De rentestijging van 2,5 procentpunt per jaar van variant 2 veroorzaakt vanaf 2002 een sterke verslechtering van de koopwoningmarkt.
Het model geeft voor 2002 een stabiele verkoopprijs, maar voor de vier volgende jaren daalt de verkoopprijs met percentages tussen de
zes en zeven procent per jaar. Daarna neemt de daling af, maar het model komt zelfs in 2010 nog niet uit op een evenwichtsprijs.
Conclusie
Het einde van de jaarlijkse spectaculaire koopprijsstijgingen lijkt aangebroken. Niet alleen ons model laat eerst een afvlakking en daarna
een daling van de reële verkoopprijs zien, ook andere instituten en onderzoekers komen met dergelijke voorspellingen. Een belangrijke
prijsbepalende factor is het langetermijnevenwicht tussen prijs en inkomen. In de internationale econometrische literatuur vinden we dit
effect terug in error-correctie modellen. Op dit moment gaat hiervan een sterke negatieve invloed uit op de verkoopprijs.

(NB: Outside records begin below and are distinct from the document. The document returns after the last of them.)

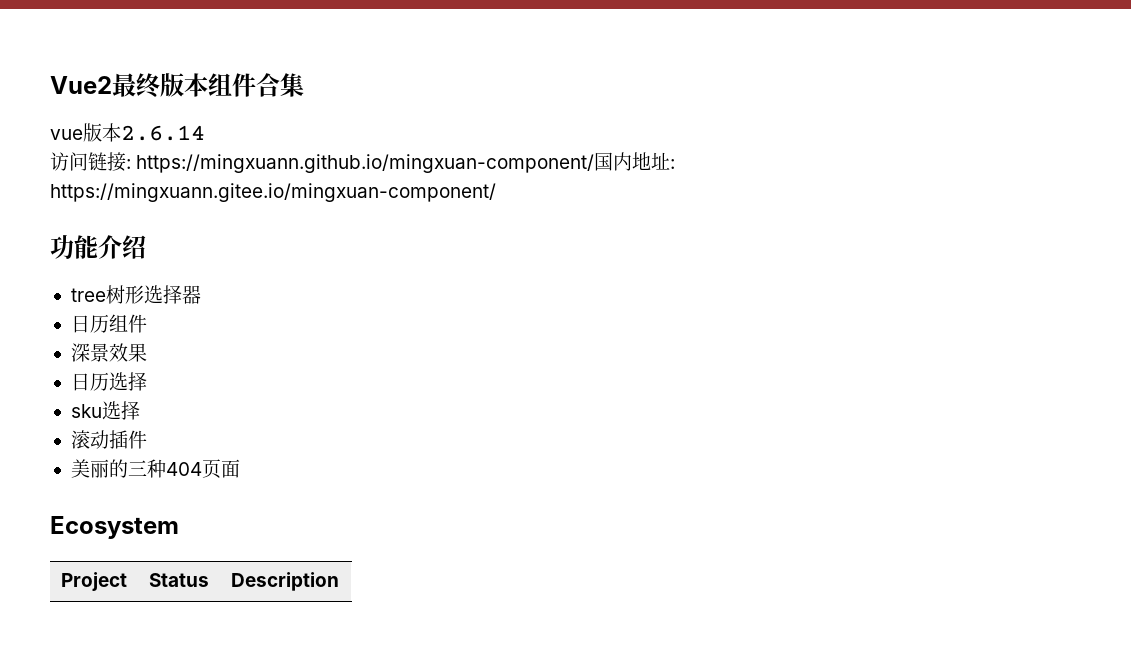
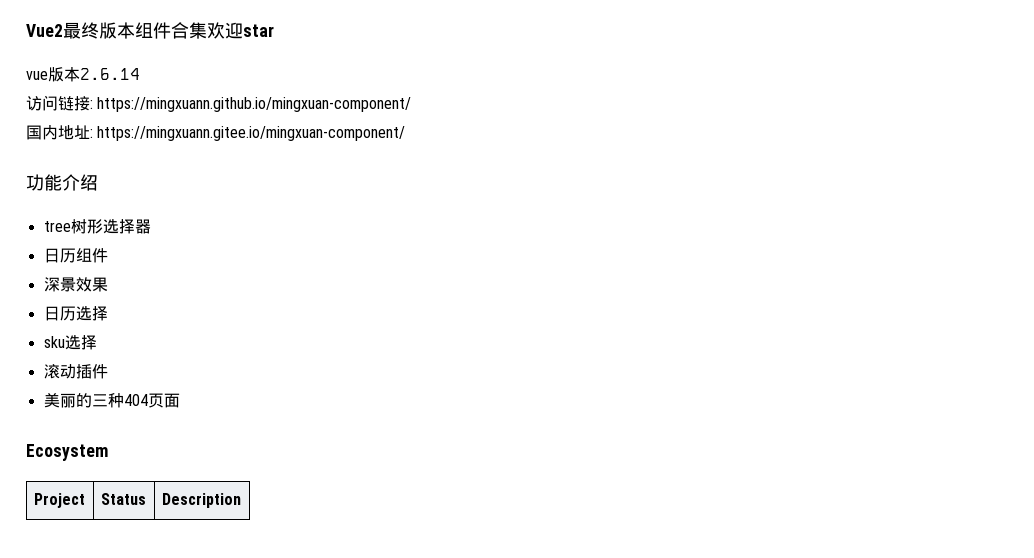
(304, 85) none -> [207,22,274,39] 欢迎star
(595, 163) none -> (412, 104) //

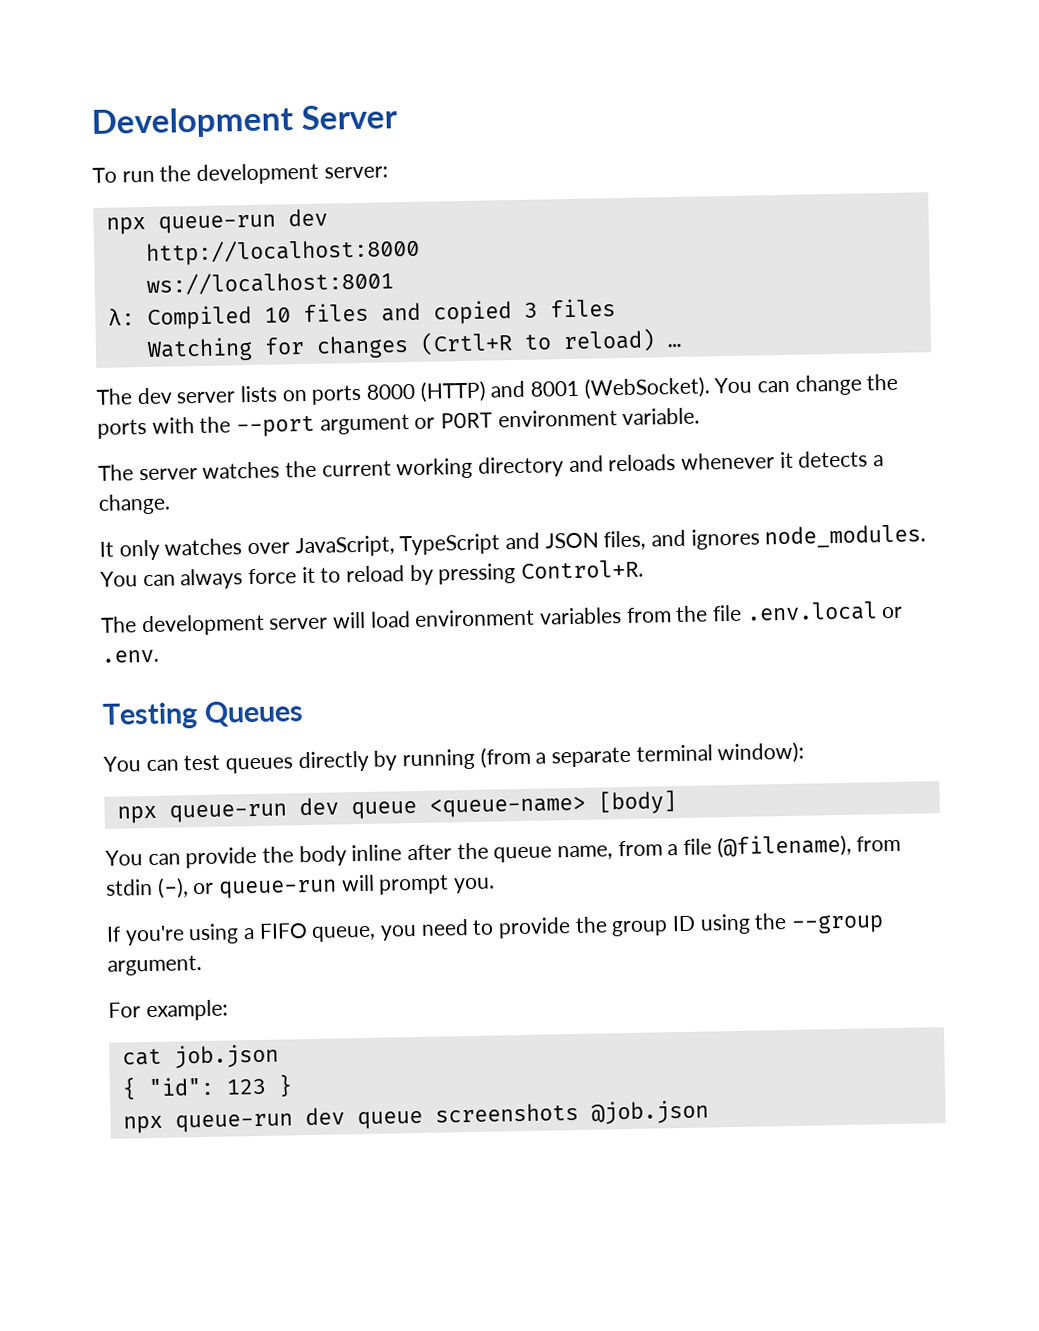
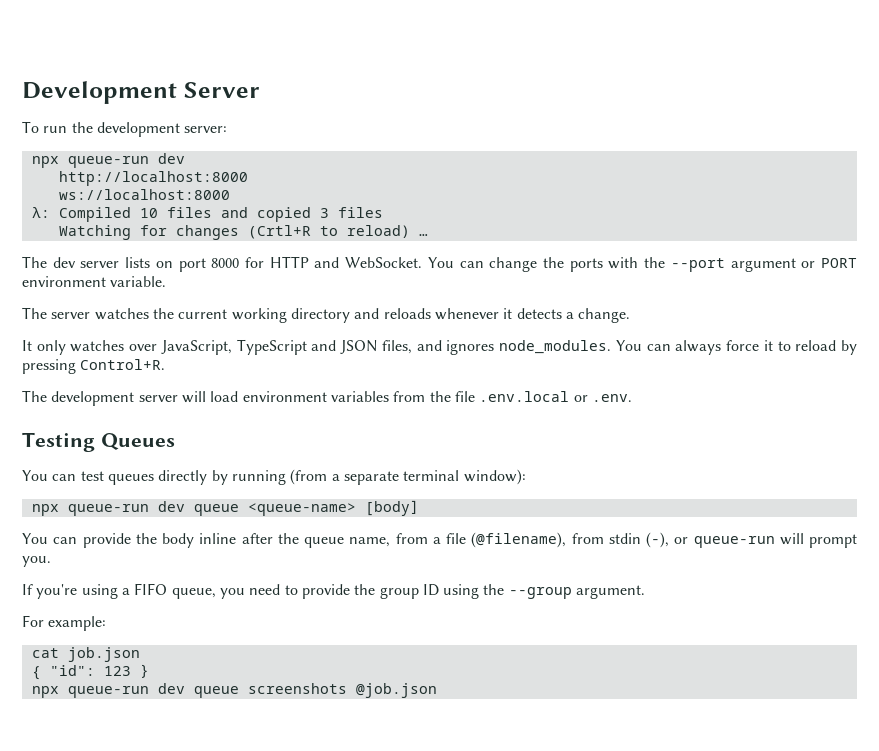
[145,270,394,296] ws://localhost:8001 -> [58,189,230,200] ws://localhost:8000
[311,376,710,405] ports 8000 (HTTP) and 8001 (WebSocket). -> [178,256,423,272] port 8000 for HTTP and WebSocket.

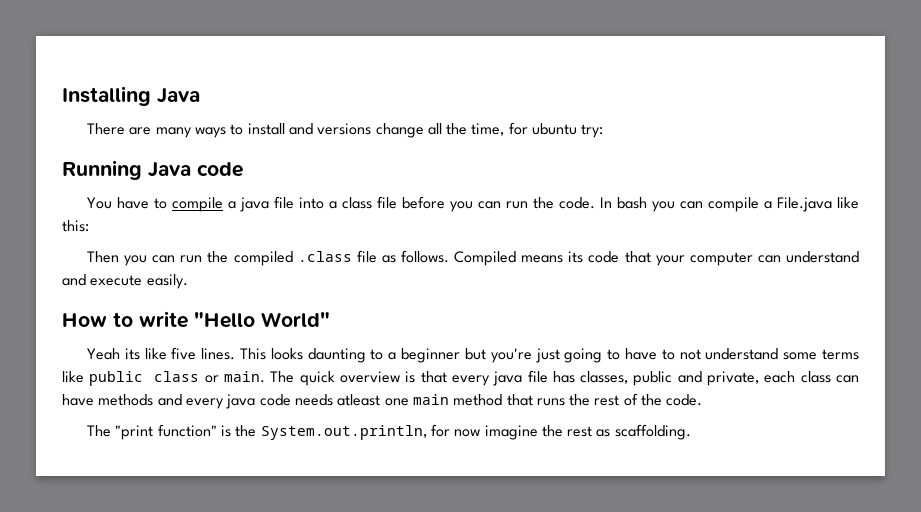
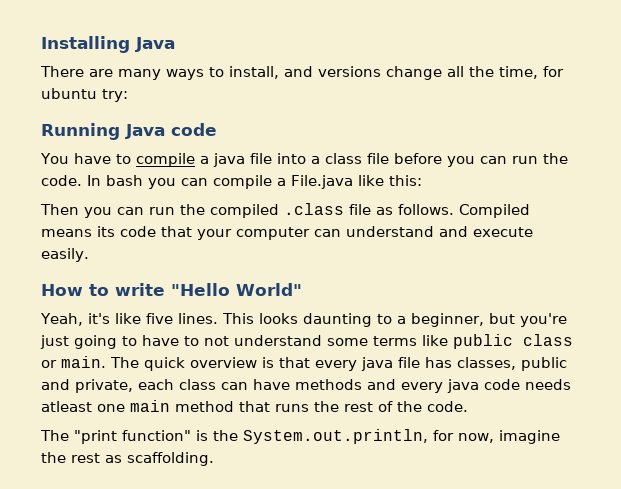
[247,123,285,135] install -> [229,66,279,79] install,
[86,348,140,360] Yeah its -> [40,313,110,326] Yeah, it's
[401,348,461,363] beginner -> [410,313,484,327] beginner,
[454,429,481,437] now -> [458,433,494,443] now,

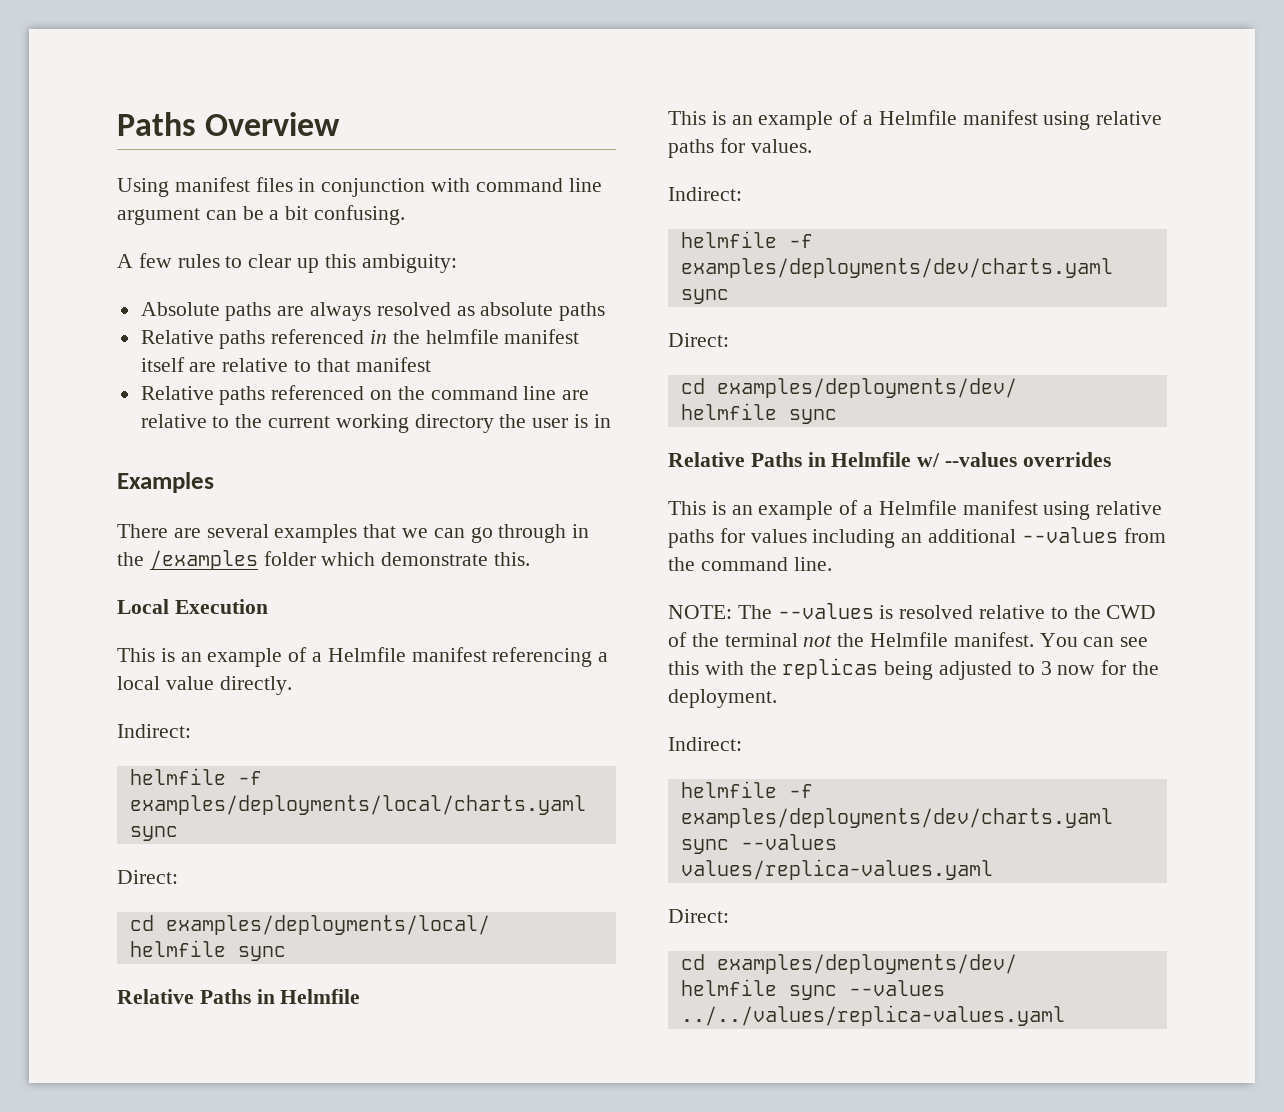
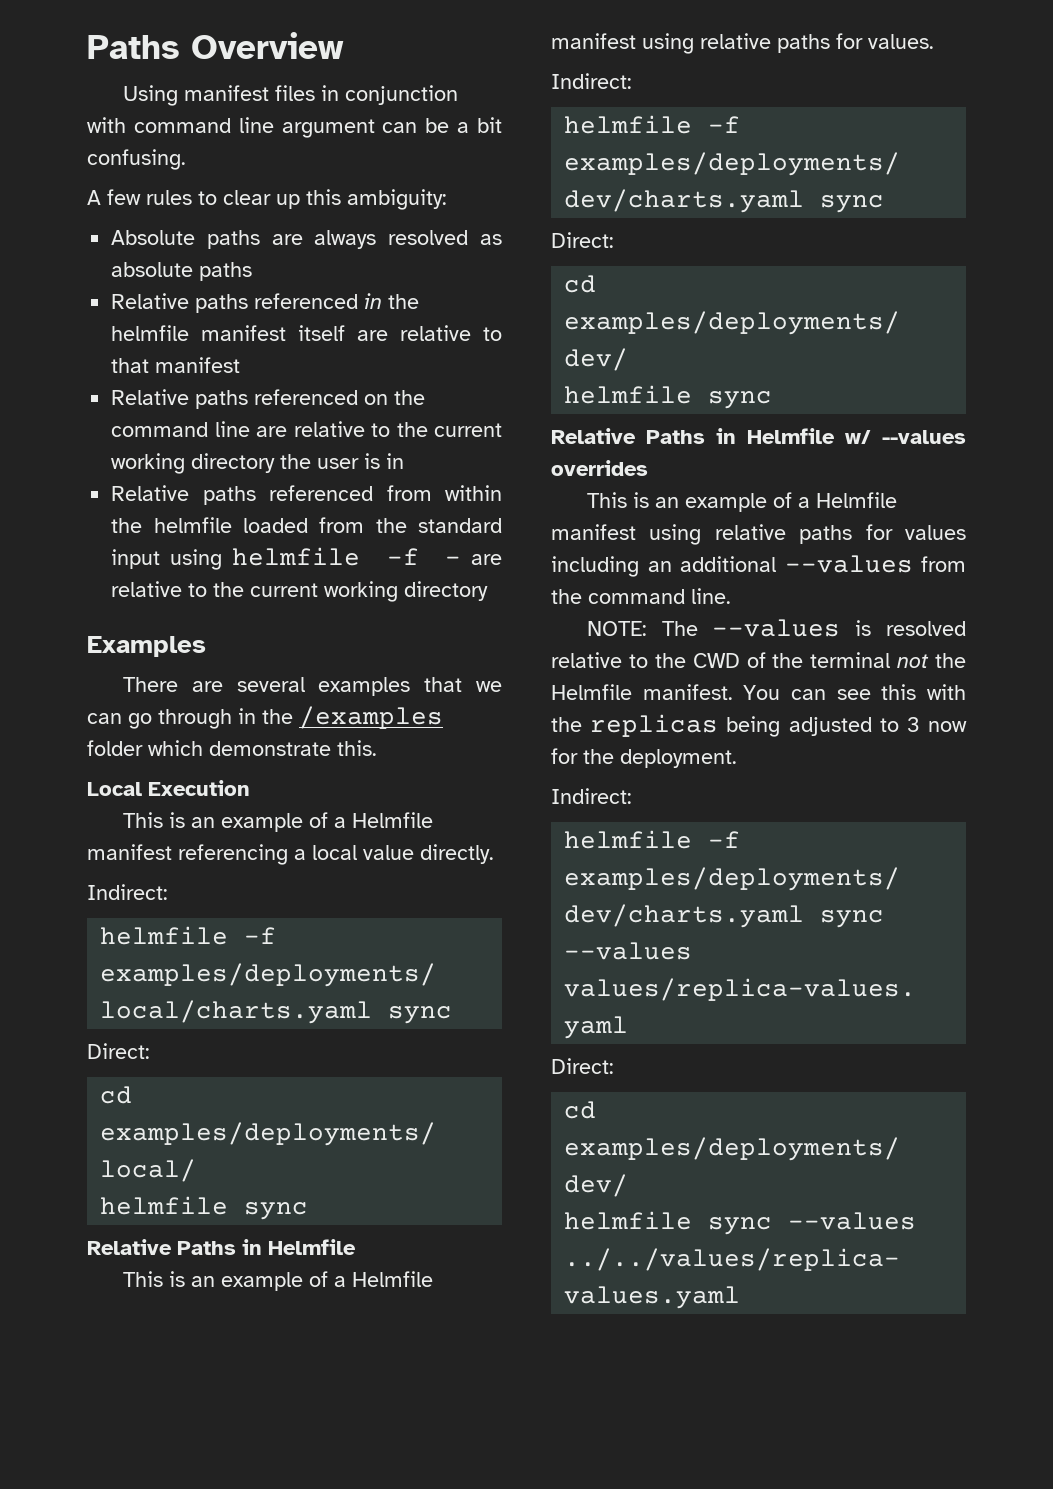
(611, 421) none -> [111,485,502,505] [111,517,503,533] [111,547,502,570] [111,581,489,602] // Relative paths referenced from within the helmfile loaded from the standard input using helmfile -f - are relative to the current working directory

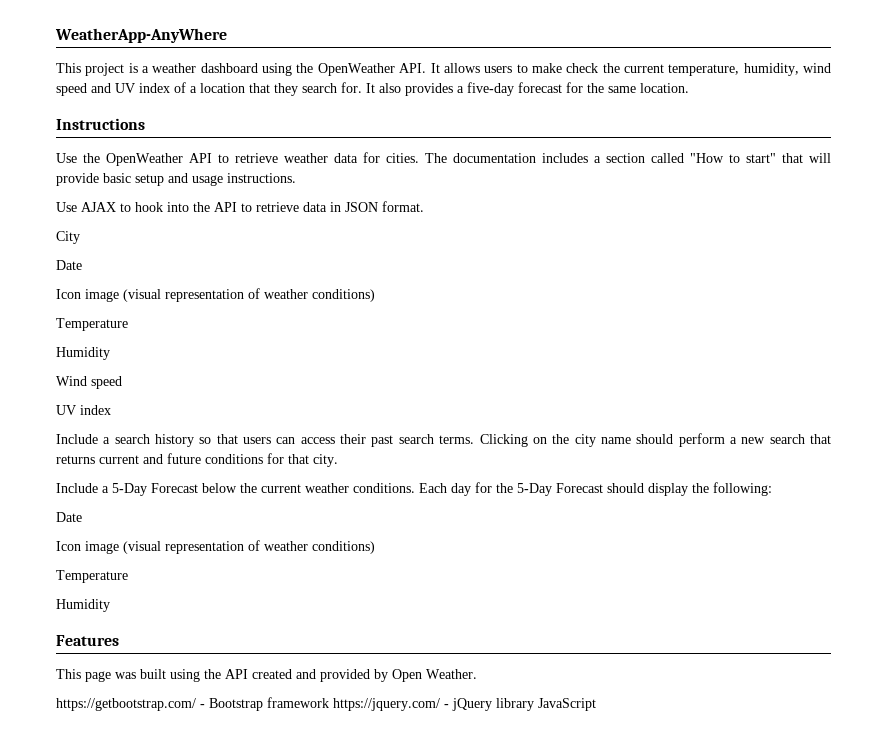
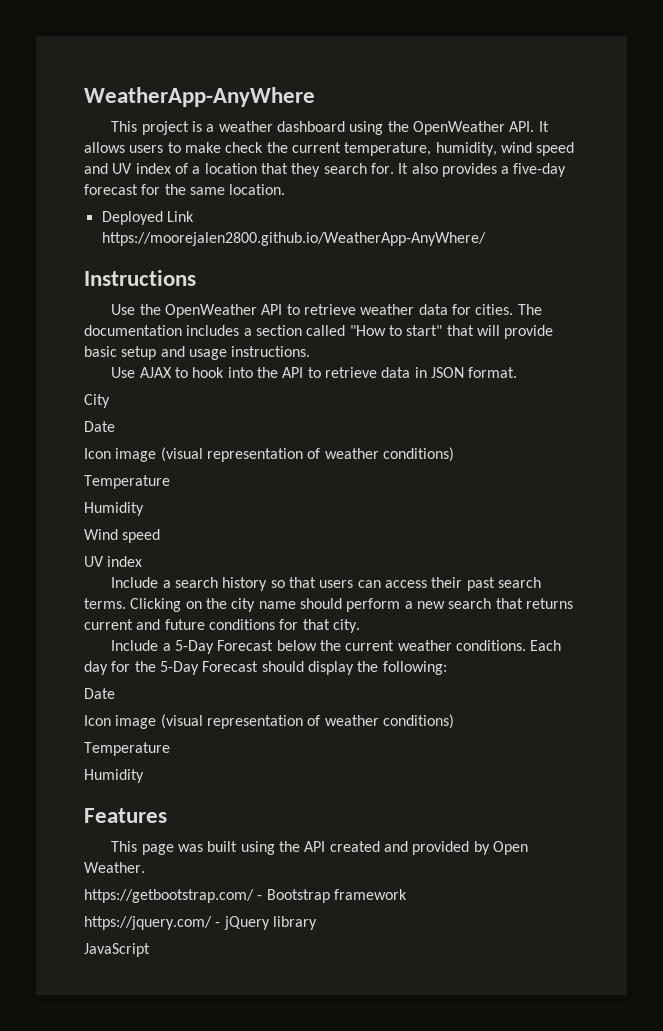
(689, 88) none -> [101,211,194,225] [101,232,486,246] // Deployed Link https://moorejalen2800.github.io/WeatherApp-AnyWhere/
(329, 702) none -> (407, 894) //
(534, 704) none -> (317, 923) //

Daarnaast beïnvloedt de ontwikkeling van de verkoopprijs over de voorgaande periode het huidige prijsniveau. De sterke stijging in 2000
compenseert gedeeltelijk de prijsdrukkende invloed van de variabele die het langetermijnevenwicht herstelt.
Een sterke rol in het komende jaar vervult het inkomenseffect. De sterke stijging in 2001 houdt een prijsdaling nog even tegen, maar aan
het eind van 2002 is het effect min of meer uitgewerkt.
De hypotheekrente speelt verder een belangrijke rol. Het lijkt erop dat zelfs een lichte daling van de rente in het komende decen-nium
geen stabiel prijsniveau meer kan garanderen.

1 Zie ook P.J. Boelhouwer, M.E.A. Haffner, P. Neuteboom en P. de Vries, Koopprijsontwikkeling en de fiscale behandeling van het
eigen huis, Den Haag, ministerie van Financiën, 2001.
2 Zie ook K. Hort, The determinants of urban house price fluctuations in Sweden 1968-1994, Journal of Housing Economics, blz. 93-120,
1998; E.J. Levin en R.E. Wright, Speculation in the housing market, Urban Studies, 34, no. 9, blz. 1419-1437, 1997; G.P. Meen, 25 years of
house price modelling in the UK. What have we learnt and where do we go from here?, paper presented at the ENHR Conference in
Cardiff, 7 september, 1998.
3 J. Muellbauer en A. Murphy, Explaining regional house prices in the UK, University College Dublin, Department of Economics
Working Paper WP94/21, 1994.
4 Zie ook J.M. Abraham en P.H. Hendershott, Bubbles in metropolitan housing markets, Journal of Housing Research, no. 2, blz. 191207, 1996; S. Malpezzi, A simple error correction model of house prices. Journal of Housing Economics 8, blz. 27-62, 1999 en noot 2.
5 Zie ook J.C. Harris, The effects of real rates of interest on housing prices, Journal of real estate finance and economics 2, no. 1, blz.
47-60, 1989.
6 Zie P.J. Boelhouwer, M.E.A. Haffner, P. Neuteboom en P. de Vries, op.cit., 2001.